LULC performs a crucial function in recharging groundwater through percolation and leaching [87]. It also gives important information regarding groundwater, infiltration, moisture content, and surface water [79,88]. The study area LULC map, which was provided by the Iraq Geological Survey, was generated using Landsat 8 satellite data, including nine different classes. The weight (W) of LULC is 0.071 among the criteria used for GWPZs delineation of the study area Table 4. The LULC classes were rated with “7” for vegetated Land and carbonate rocks (high potential); “5” for gypsum, burn land, cultivated land, harvested land, mix barren land, and other clastic rocks (moderate potential); “1” for the urban and built-up land (very low potential), as illustrated in Figure 5e.

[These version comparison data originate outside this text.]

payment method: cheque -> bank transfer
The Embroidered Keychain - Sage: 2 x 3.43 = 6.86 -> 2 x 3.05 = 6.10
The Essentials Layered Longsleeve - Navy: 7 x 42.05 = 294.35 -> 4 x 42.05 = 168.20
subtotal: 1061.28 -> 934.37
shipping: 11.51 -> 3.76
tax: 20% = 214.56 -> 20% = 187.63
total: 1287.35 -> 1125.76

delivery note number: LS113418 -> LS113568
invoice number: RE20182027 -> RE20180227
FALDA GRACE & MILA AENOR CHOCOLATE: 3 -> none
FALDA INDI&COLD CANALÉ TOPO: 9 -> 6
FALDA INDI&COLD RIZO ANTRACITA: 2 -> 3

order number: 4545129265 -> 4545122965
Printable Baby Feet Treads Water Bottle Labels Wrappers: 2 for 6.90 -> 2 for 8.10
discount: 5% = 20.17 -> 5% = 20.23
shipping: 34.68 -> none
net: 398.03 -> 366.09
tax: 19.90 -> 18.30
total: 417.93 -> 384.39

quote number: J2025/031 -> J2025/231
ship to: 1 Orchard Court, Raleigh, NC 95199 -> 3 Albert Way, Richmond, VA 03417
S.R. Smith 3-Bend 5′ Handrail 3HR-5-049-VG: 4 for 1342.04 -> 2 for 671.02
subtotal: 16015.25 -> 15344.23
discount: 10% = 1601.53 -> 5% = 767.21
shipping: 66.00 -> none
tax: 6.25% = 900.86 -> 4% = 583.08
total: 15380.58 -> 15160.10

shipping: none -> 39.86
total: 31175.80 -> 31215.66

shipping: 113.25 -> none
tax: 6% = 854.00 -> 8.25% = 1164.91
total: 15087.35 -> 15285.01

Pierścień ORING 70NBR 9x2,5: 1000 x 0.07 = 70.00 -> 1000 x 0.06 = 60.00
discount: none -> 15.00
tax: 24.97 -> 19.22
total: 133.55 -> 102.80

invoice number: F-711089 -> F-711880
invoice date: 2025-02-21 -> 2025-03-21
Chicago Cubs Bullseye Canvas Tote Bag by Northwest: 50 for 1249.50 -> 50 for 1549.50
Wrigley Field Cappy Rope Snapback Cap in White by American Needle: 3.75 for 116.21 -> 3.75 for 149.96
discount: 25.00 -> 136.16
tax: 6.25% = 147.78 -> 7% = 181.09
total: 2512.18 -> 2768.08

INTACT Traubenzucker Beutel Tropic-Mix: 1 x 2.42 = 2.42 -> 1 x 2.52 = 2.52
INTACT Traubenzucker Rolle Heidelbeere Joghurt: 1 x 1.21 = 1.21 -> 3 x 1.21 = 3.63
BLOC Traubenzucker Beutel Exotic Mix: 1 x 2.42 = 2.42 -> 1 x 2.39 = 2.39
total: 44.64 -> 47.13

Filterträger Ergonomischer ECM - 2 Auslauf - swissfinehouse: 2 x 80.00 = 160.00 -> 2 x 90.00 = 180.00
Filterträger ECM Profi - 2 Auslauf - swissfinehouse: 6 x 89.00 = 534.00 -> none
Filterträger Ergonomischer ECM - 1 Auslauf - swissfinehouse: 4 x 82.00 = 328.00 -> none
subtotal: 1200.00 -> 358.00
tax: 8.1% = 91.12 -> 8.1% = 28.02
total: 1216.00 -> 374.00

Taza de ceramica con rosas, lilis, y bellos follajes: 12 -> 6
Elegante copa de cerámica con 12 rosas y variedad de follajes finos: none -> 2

These rating classes occupy 16.1%, 83.6%, and 0.3% of the study area, respectively.

3.1.6. Drainage Density

Drainage density is among the influencing criteria in groundwater potential that impacts runoff and infiltration. A high drainage density means more runoff and less groundwater recharge, whereas a low drainage density implies more groundwater recharge and less runoff [34,70,89]. Drainage density can be defined as the proximity of the distance between stream channels, and it implies the ratio between the total stream length and total area [62,84,90]. The STRM DEM 30 m was used to generate the Sangaw sub-basin drainage density map in ArcGIS software. The drainage density values vary between 0 and 3.45 km/km2, with the weight (W) of 0.071 among the criteria used for generating GWPZs in the Sangaw sub-basin. The drainage density of the study area was divided into five groups: 0–0.75 km/km2 (very high potential), 0.75–1.34 km/km2 (high potential), 1.34–1.83 km/km2 (moderate potential), 1.83–2.33 km/km2 (low potential), and 2.33–3.45 km/km2 (very low potential). Low drainage areas have large weights for the GWPZ delineation, whereas high drainage areas have low weights Table 5. The ratings of these classes range from “1” to “9”, as displayed in Figure 5f, covering an area of 13%, 21%, 27%, 27%, and 12% of the study area, respectively.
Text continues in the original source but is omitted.